Instructions to follow
Write out again, exactly, the lines below starting at the one with "Footie in Home" and ending at the one with "total: 96.35 -> 104.73".

** Data provided follows **

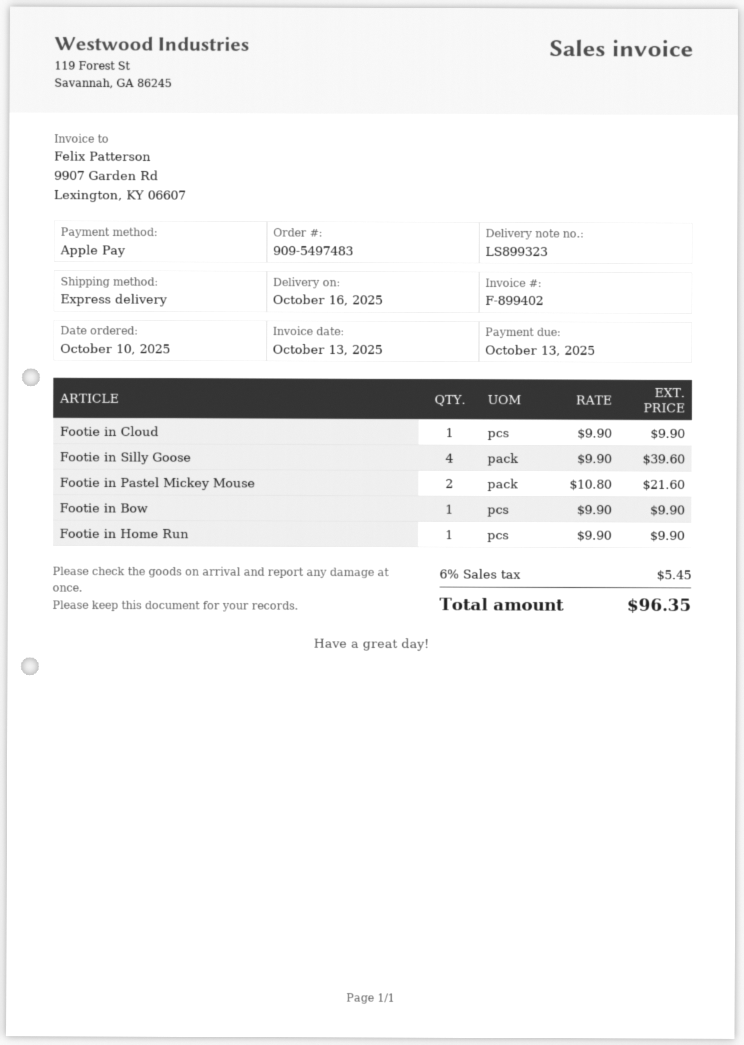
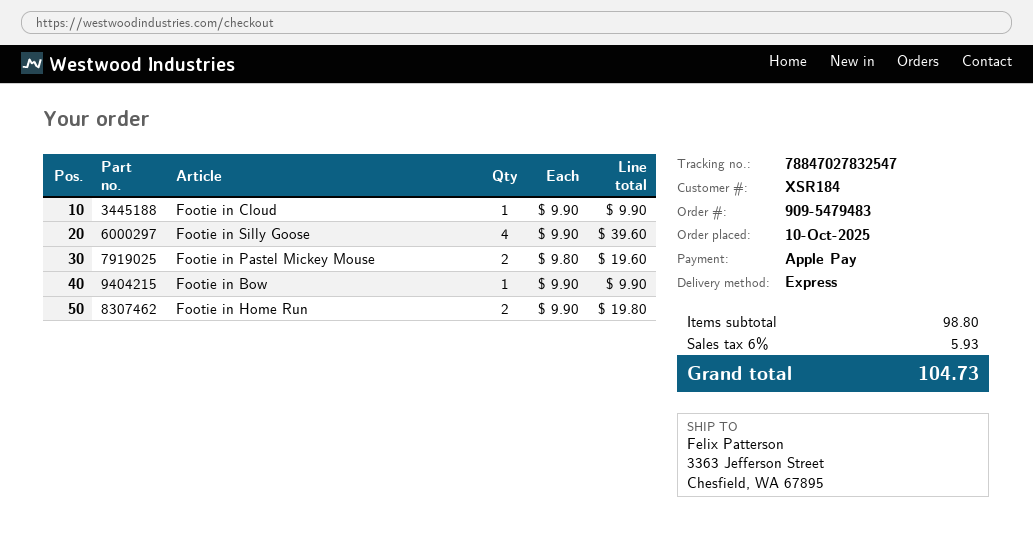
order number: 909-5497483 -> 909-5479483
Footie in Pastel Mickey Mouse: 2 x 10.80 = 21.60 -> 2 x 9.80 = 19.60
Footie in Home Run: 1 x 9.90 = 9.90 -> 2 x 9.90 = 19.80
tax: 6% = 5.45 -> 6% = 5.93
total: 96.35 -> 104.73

** End of Data provided **
** Data provided follows **

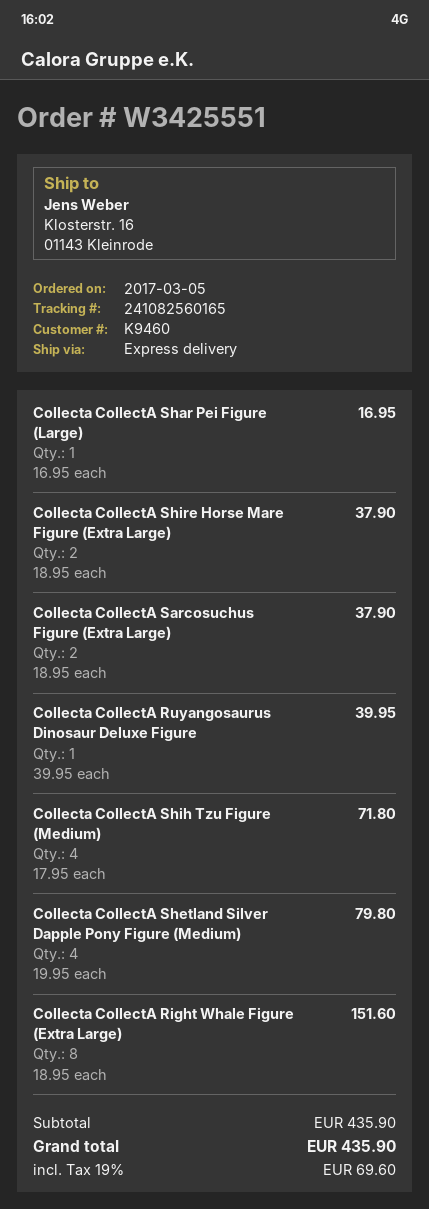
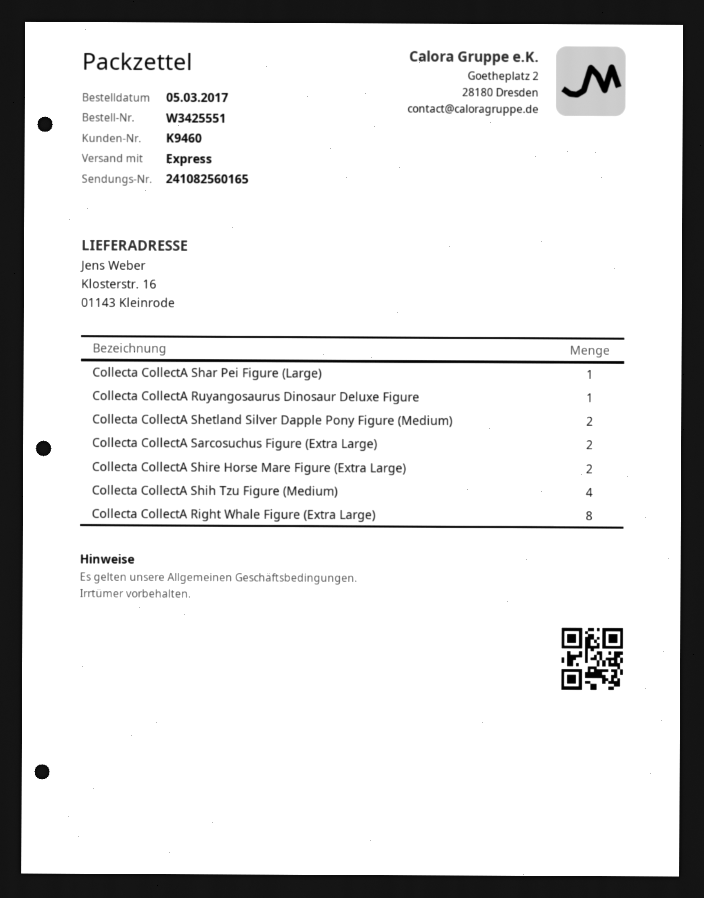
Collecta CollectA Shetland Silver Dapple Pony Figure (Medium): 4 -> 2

** End of Data provided **
** Data provided follows **

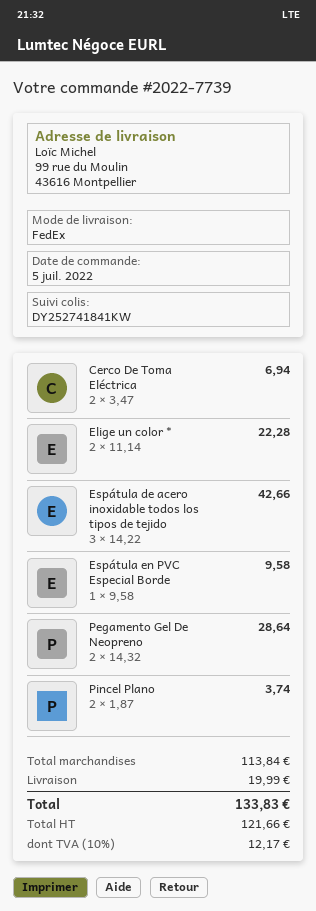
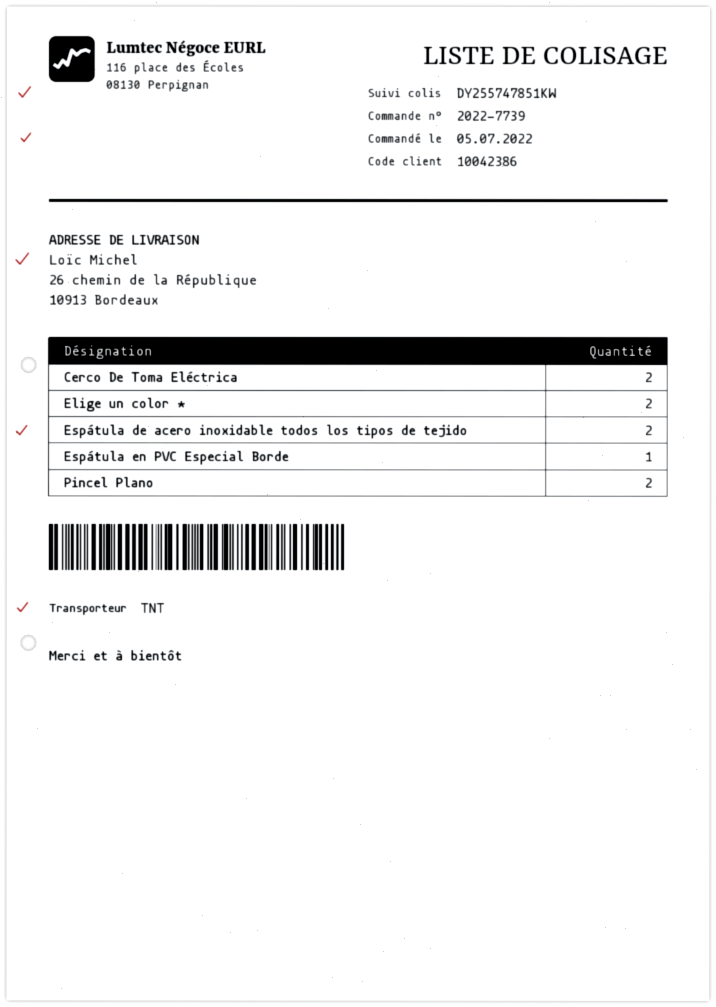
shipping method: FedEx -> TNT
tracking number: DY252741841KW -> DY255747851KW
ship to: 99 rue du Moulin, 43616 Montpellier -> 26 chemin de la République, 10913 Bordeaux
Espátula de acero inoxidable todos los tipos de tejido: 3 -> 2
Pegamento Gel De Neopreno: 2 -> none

** End of Data provided **

Solution to this problem
Footie in Home Run: 1 x 9.90 = 9.90 -> 2 x 9.90 = 19.80
tax: 6% = 5.45 -> 6% = 5.93
total: 96.35 -> 104.73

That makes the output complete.